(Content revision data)
==============================

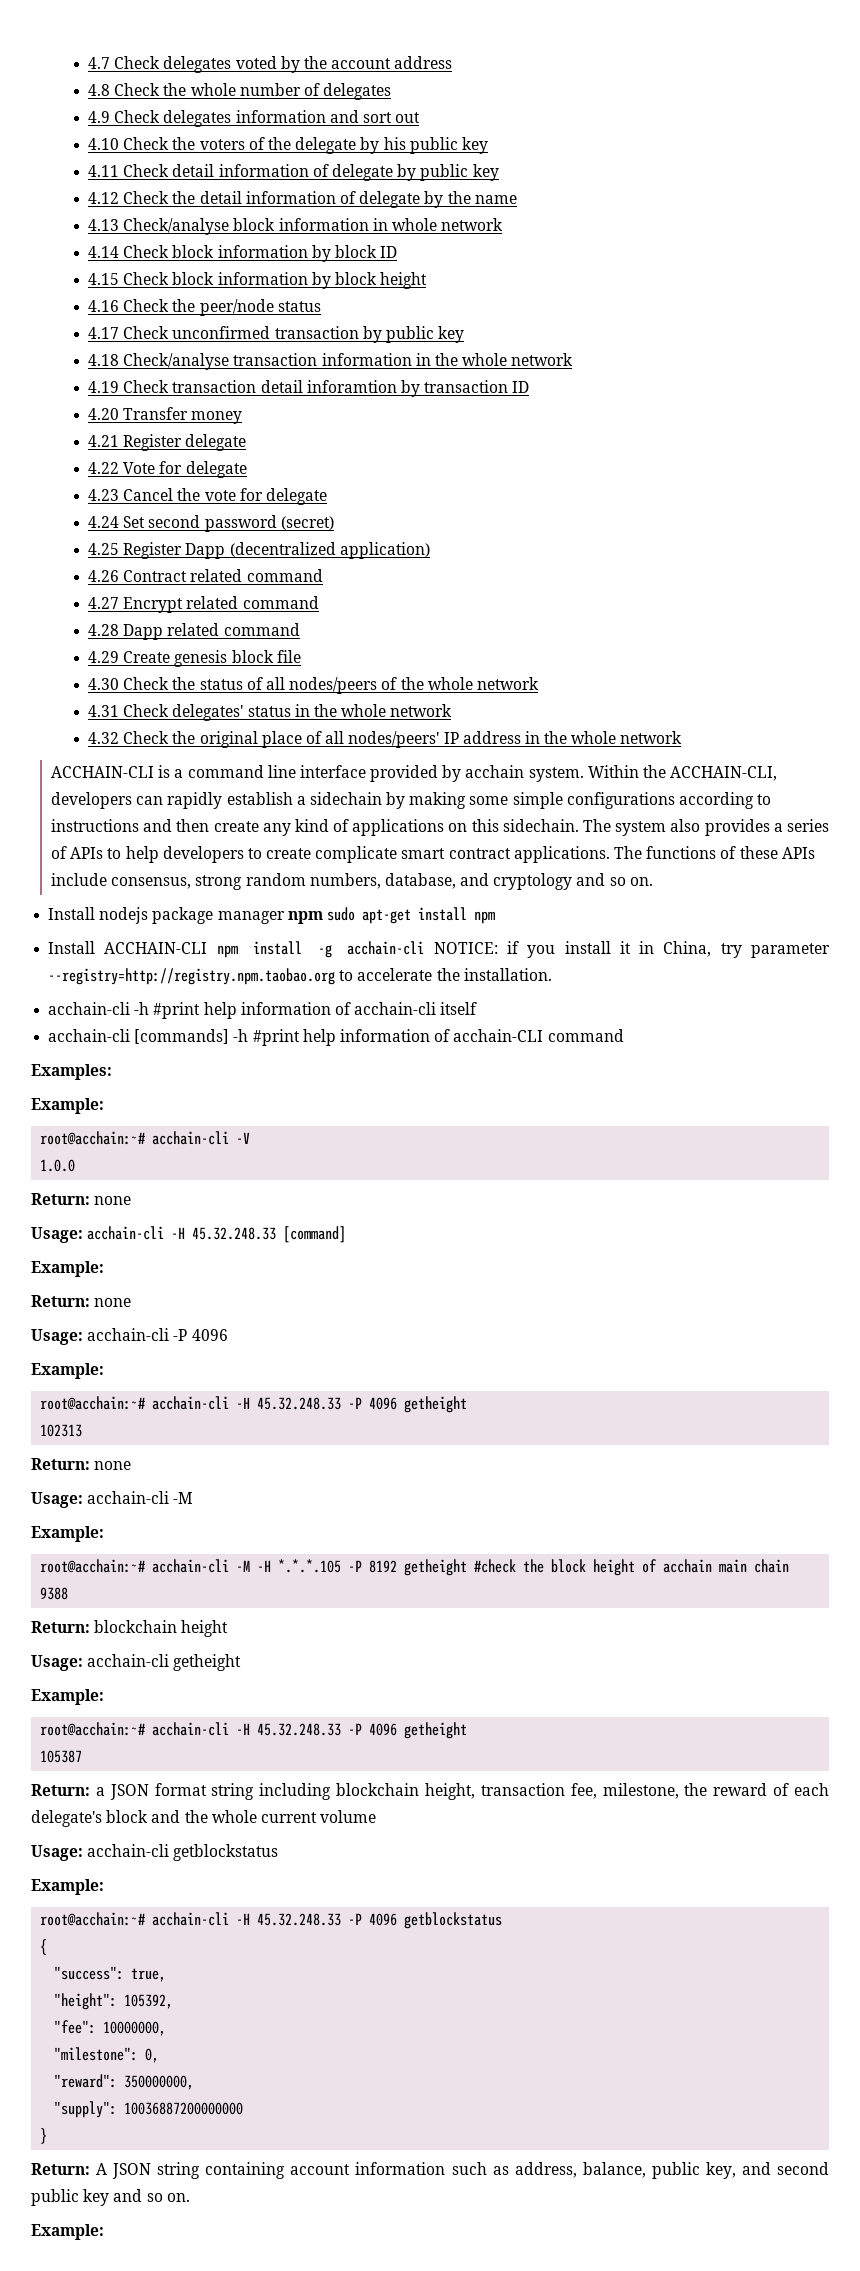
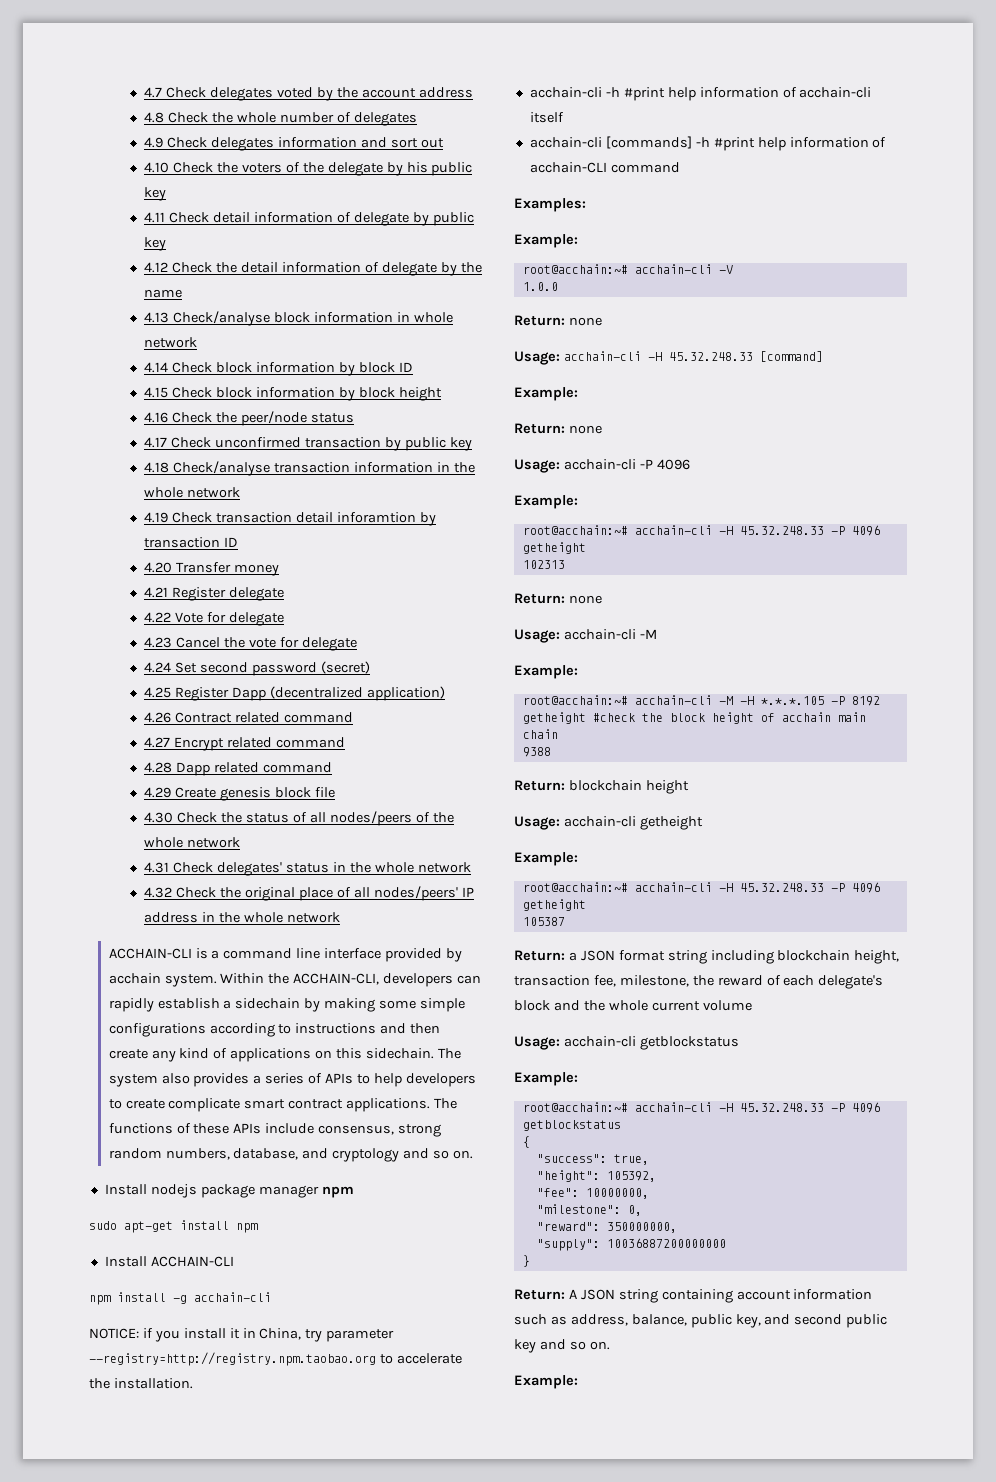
- Install nodejs package manager npm sudo apt-get install npm
+ Install nodejs package manager npm
+ sudo apt-get install npm
- Install ACCHAIN-CLI npm install -g acchain-cli NOTICE: if you install it in China, try parameter --registry=http://registry.npm.taobao.org to accelerate the installation.
+ Install ACCHAIN-CLI
+ npm install -g acchain-cli
+ NOTICE: if you install it in China, try parameter --registry=http://registry.npm.taobao.org to accelerate the installation.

==============================

Bring together each line above where the string "nodejs" turns up.

- Install nodejs package manager npm sudo apt-get install npm
+ Install nodejs package manager npm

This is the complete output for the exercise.